PROBLEM REQUIREMENTS –
Take the data below and write it out exactly, except for the pictures.

*** RECORDED DATA ***

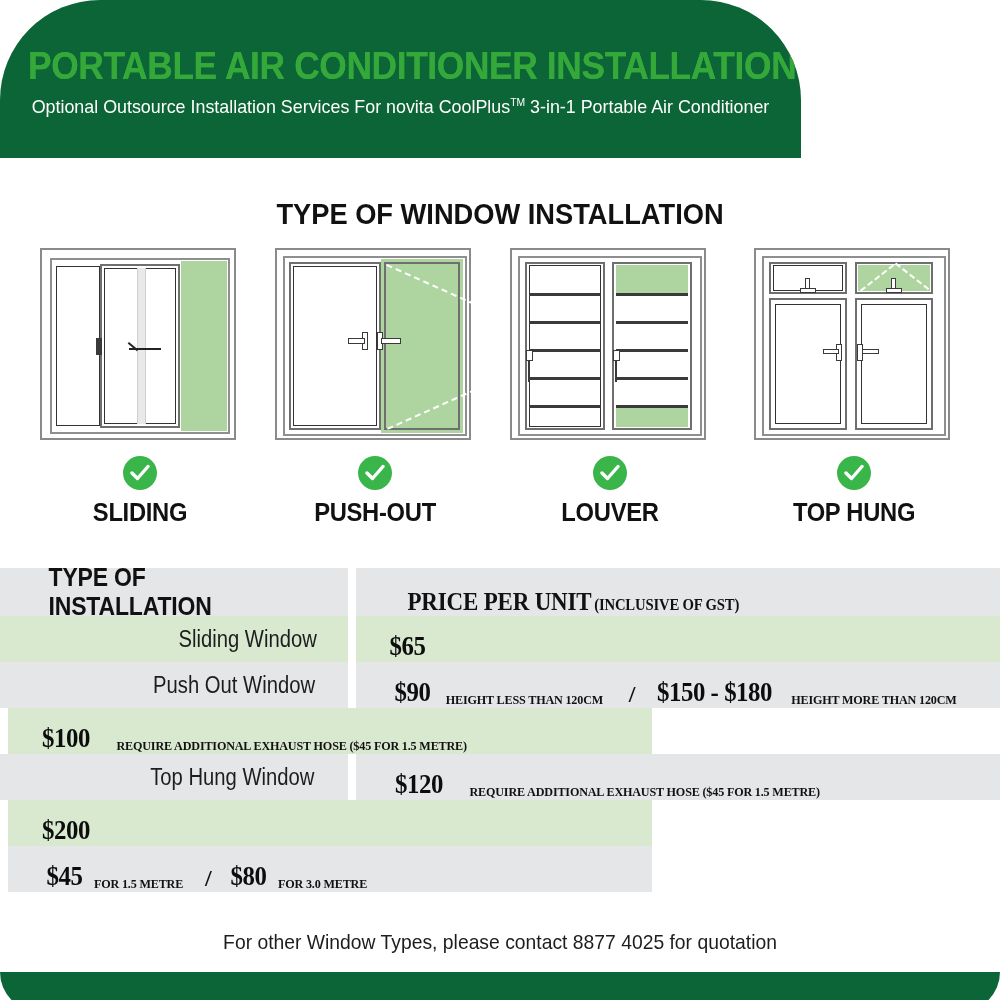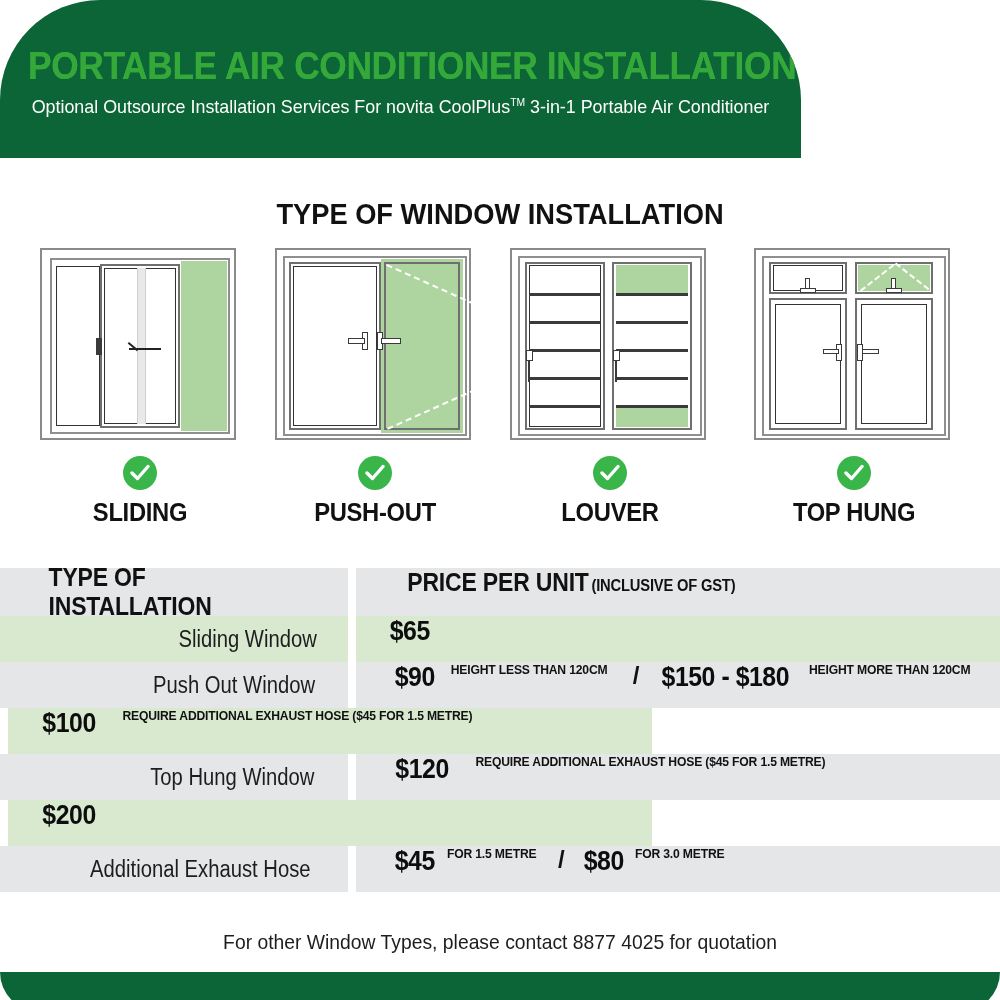--- a/index.html
+++ b/index.html
@@ -108,22 +108,23 @@
   .trow{position:relative;height:46px;width:1000px;display:flex;}
   .trow.head{height:48px;}
   .cell-l{
     width:348px;box-sizing:border-box;
     display:flex;align-items:center;justify-content:flex-end;
     padding-right:22px;
   }
   .gap{width:8px;background:#ffffff;}
   .cell-r{
     width:644px;box-sizing:border-box;
-    display:flex;align-items:flex-start;justify-content:flex-start;
+    display:flex;align-items:flex-end;justify-content:flex-start;
     padding-left:32px;
+    font-family:Liberation Serif, serif;
   }
   .bg-grey{background:#e5e6e8;padding-left:37px;}
   .bg-green{background:#d9e9d0;}
   .bg-white{background:#ffffff;}
 
   .hd-l{font-size:25px;font-weight:bold;color:#111;transform:scaleX(0.92);letter-spacing:-0.2px;}
   .hd-r{font-size:25px;font-weight:bold;color:#111;transform:scaleX(0.92);letter-spacing:-0.2px;white-space:nowrap;}
   .hd-r .small{font-size:16px;font-weight:bold;margin-left:3px;}
 
   .lbl{font-size:23px;color:#1d1d1d;transform:scaleX(0.88);font-weight:normal;white-space:nowrap;}
@@ -336,23 +337,20 @@
 
     <div class="trow">
       <div class="gap bg-white"></div>
       <div class="cell-r bg-green">
         <span class="price">$200</span>
         <span class="note"></span>
       </div>
     </div>
 
     <div class="trow">
-      <div class="cell-l bg-grey">
-        <span class="lbl">Additional Exhaust Hose</span>
-      </div>
       <div class="gap bg-white"></div>
       <div class="cell-r bg-grey">
         <span class="price">$45</span>
         <span class="note">FOR 1.5 METRE</span>
         <span class="sep">/</span>
         <span class="price">$80</span>
         <span class="note">FOR 3.0 METRE</span>
       </div>
     </div>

*** End of RECORDED DATA ***

TASK RESPONSE –
--- a/index.html
+++ b/index.html
@@ -108,22 +108,23 @@
   .trow{position:relative;height:46px;width:1000px;display:flex;}
   .trow.head{height:48px;}
   .cell-l{
     width:348px;box-sizing:border-box;
     display:flex;align-items:center;justify-content:flex-end;
     padding-right:22px;
   }
   .gap{width:8px;background:#ffffff;}
   .cell-r{
     width:644px;box-sizing:border-box;
-    display:flex;align-items:flex-start;justify-content:flex-start;
+    display:flex;align-items:flex-end;justify-content:flex-start;
     padding-left:32px;
+    font-family:Liberation Serif, serif;
   }
   .bg-grey{background:#e5e6e8;padding-left:37px;}
   .bg-green{background:#d9e9d0;}
   .bg-white{background:#ffffff;}
 
   .hd-l{font-size:25px;font-weight:bold;color:#111;transform:scaleX(0.92);letter-spacing:-0.2px;}
   .hd-r{font-size:25px;font-weight:bold;color:#111;transform:scaleX(0.92);letter-spacing:-0.2px;white-space:nowrap;}
   .hd-r .small{font-size:16px;font-weight:bold;margin-left:3px;}
 
   .lbl{font-size:23px;color:#1d1d1d;transform:scaleX(0.88);font-weight:normal;white-space:nowrap;}
@@ -336,23 +337,20 @@
 
     <div class="trow">
       <div class="gap bg-white"></div>
       <div class="cell-r bg-green">
         <span class="price">$200</span>
         <span class="note"></span>
       </div>
     </div>
 
     <div class="trow">
-      <div class="cell-l bg-grey">
-        <span class="lbl">Additional Exhaust Hose</span>
-      </div>
       <div class="gap bg-white"></div>
       <div class="cell-r bg-grey">
         <span class="price">$45</span>
         <span class="note">FOR 1.5 METRE</span>
         <span class="sep">/</span>
         <span class="price">$80</span>
         <span class="note">FOR 3.0 METRE</span>
       </div>
     </div>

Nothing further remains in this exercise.